Most previous neurophysiological studies evoked emotions by presenting visual stimuli. Models of the emotion circuits in the brain have for the most part ignored emotions arising from musical stimuli. To our knowledge, this is the first emotion brain study which examined the influence of visual and musical stimuli on brain processing. Highly arousing pictures of the International Affective Picture System and classical musical excerpts were chosen to evoke the three basic emotions of happiness, sadness and fear. The emotional stimuli modalities were presented for 70 s either alone or combined (congruent) in a counterbalanced and random order. Electroencephalogram (EEG) Alpha-Power-Density, which is inversely related to neural electrical activity, in 30 scalp electrodes from 24 right-handed healthy female subjects, was recorded.
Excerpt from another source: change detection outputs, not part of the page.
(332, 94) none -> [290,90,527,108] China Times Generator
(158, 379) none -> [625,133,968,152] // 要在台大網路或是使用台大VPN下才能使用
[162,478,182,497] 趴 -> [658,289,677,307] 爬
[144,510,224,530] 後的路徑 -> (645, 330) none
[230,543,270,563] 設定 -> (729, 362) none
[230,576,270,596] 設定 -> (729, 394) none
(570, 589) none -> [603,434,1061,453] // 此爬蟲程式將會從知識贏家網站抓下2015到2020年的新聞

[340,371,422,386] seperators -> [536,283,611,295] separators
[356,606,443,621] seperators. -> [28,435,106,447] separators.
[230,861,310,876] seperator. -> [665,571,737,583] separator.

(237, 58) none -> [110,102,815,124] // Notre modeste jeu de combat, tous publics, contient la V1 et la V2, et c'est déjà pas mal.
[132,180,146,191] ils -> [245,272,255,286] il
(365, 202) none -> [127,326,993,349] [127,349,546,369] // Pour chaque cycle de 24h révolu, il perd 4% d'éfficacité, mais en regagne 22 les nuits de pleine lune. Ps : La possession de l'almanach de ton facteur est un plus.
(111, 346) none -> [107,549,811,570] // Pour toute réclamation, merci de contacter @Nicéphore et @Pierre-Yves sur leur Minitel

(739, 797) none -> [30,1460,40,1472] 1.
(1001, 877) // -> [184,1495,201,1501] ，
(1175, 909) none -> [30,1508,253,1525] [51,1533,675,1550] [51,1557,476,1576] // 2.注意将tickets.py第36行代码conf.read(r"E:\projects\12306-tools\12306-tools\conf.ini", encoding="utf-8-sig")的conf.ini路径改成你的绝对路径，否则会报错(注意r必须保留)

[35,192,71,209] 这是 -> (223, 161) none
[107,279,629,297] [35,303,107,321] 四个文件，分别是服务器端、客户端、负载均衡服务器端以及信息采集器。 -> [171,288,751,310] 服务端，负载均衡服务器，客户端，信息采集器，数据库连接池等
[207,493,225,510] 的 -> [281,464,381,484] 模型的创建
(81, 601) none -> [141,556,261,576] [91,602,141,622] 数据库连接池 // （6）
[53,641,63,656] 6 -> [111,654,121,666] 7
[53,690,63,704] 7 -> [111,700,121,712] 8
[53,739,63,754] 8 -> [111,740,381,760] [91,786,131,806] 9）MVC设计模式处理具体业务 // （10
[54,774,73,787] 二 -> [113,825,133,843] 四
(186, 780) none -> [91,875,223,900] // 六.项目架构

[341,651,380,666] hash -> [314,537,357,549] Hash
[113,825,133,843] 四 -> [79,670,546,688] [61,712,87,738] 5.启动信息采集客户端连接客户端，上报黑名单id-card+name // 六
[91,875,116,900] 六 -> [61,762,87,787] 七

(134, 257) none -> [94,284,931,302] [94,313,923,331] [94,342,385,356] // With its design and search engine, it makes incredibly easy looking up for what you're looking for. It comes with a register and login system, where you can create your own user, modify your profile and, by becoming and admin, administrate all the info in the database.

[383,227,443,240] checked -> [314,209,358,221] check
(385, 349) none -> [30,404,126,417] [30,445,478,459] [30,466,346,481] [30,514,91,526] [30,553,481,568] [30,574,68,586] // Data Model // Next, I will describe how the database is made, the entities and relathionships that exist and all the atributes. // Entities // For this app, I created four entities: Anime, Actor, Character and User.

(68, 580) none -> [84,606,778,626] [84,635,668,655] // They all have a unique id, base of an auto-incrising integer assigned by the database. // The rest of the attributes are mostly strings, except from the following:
In addition, heart rate (HR), skin conductance responses (SCR), respiration, temperature and psychometrical ratings were collected. Results showed that the experienced quality of the presented emotions was most accurate in the combined conditions, intermediate in the picture conditions and lowest in the sound conditions. Furthermore, both the psychometrical ratings and the physiological involvement measurements (SCR, HR, Respiration) were significantly increased in the combined and sound conditions compared to the picture conditions. Finally, repeated measures ANOVA revealed the largest Alpha-Power-Density for the sound conditions, intermediate for the picture conditions, and lowest for the combined conditions, indicating the strongest activation in the combined conditions in a distributed emotion and arousal network comprising frontal, temporal, parietal and occipital neural structures. Summing up, these findings demonstrate that music can markedly enhance the emotional experience evoked by affective pictures.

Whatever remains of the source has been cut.